▶ **TO DO**
Go through the entries below and print, exactly, the lines starting at the one with "- Identify your" and ending at the one with "See Principal 16.", keeping both ends and no others.

[Records contained in a dataset]

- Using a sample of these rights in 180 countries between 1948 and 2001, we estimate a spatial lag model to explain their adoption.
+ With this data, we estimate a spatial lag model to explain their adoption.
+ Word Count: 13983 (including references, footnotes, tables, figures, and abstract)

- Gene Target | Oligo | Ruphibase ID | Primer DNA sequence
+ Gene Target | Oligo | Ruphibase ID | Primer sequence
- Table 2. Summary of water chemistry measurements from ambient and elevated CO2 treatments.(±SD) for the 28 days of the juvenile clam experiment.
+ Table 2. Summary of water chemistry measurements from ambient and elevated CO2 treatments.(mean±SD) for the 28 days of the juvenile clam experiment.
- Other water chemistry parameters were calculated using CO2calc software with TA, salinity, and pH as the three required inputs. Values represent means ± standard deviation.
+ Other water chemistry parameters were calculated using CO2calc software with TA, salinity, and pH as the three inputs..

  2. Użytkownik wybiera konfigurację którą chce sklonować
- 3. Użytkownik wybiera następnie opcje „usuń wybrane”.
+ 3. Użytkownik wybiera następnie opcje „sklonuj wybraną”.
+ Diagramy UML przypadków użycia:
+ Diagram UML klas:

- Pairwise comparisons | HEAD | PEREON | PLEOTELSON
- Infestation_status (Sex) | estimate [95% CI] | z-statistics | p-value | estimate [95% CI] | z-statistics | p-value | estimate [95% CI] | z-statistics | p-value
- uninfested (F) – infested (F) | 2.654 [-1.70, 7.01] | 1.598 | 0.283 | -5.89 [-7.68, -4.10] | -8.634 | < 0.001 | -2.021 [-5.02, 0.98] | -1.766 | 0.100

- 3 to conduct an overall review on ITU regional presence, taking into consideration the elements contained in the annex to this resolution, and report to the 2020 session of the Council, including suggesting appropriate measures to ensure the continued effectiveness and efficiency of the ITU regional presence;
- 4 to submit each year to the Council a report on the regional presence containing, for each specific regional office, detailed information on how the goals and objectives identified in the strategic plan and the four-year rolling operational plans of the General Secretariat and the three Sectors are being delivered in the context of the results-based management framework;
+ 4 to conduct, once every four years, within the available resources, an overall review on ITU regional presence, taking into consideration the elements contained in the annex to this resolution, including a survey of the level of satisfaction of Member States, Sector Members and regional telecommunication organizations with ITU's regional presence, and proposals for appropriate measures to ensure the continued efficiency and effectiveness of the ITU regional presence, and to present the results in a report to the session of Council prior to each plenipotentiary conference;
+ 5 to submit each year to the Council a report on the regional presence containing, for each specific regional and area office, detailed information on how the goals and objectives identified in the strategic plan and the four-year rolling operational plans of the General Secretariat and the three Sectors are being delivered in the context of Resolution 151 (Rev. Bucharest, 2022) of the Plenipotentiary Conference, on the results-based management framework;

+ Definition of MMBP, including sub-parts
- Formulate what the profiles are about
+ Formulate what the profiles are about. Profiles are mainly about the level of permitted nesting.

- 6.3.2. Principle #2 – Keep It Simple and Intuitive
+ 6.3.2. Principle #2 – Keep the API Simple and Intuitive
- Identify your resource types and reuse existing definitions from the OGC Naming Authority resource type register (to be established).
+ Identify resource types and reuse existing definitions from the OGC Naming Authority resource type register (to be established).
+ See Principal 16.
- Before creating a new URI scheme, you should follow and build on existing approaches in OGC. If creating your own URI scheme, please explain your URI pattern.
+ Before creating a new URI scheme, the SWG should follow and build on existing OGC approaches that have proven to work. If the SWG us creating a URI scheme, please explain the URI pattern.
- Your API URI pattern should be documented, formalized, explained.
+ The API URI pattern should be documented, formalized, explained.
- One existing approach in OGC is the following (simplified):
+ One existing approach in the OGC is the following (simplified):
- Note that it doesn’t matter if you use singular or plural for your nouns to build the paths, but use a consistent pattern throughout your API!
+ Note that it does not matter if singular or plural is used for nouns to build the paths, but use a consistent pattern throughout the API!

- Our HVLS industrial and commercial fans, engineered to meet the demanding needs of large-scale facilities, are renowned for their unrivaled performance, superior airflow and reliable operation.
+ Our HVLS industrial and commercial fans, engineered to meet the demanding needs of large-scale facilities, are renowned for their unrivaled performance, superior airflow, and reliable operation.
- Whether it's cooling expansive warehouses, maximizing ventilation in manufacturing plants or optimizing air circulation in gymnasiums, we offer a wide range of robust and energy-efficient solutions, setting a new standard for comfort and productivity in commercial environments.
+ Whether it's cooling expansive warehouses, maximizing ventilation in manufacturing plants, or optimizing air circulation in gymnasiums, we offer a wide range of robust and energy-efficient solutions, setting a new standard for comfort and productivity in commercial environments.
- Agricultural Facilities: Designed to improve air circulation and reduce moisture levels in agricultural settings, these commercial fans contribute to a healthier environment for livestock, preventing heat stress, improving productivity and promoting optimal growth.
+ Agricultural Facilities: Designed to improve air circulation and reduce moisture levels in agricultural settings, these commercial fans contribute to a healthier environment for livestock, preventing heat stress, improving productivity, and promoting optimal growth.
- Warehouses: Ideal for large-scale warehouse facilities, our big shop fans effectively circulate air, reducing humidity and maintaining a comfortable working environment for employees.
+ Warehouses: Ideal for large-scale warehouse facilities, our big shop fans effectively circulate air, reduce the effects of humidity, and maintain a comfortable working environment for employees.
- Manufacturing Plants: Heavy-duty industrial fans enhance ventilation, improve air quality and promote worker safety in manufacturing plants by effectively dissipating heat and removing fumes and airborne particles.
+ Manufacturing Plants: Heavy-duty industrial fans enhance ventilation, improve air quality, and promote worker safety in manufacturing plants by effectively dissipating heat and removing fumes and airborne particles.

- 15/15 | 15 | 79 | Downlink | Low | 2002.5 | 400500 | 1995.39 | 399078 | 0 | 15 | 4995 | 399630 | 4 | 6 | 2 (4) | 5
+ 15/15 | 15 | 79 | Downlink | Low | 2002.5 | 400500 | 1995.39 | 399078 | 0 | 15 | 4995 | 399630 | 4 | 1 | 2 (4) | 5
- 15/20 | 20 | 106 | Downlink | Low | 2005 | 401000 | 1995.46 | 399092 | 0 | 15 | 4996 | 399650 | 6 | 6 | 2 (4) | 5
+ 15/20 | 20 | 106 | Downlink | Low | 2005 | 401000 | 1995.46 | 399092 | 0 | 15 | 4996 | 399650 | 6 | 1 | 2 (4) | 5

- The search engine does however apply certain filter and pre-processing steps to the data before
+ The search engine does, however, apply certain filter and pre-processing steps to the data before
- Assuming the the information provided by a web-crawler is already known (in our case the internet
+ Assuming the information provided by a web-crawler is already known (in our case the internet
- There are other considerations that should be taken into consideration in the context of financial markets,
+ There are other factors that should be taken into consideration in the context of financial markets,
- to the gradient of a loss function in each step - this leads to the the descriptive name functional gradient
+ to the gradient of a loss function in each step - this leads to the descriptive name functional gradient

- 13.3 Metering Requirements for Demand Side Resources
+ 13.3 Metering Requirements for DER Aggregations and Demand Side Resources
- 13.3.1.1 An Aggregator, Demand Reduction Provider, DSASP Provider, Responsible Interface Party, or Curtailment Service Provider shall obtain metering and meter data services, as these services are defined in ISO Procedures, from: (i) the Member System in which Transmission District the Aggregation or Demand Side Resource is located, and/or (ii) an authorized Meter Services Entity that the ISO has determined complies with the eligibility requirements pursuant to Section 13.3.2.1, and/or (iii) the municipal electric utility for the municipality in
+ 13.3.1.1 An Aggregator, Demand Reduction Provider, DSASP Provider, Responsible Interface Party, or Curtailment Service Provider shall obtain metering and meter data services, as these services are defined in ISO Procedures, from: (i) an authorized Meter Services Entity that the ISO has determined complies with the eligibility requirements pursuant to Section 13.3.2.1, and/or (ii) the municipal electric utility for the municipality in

▶ **ANSWER TO THIS PROBLEM**
- Identify your resource types and reuse existing definitions from the OGC Naming Authority resource type register (to be established).
+ Identify resource types and reuse existing definitions from the OGC Naming Authority resource type register (to be established).
+ See Principal 16.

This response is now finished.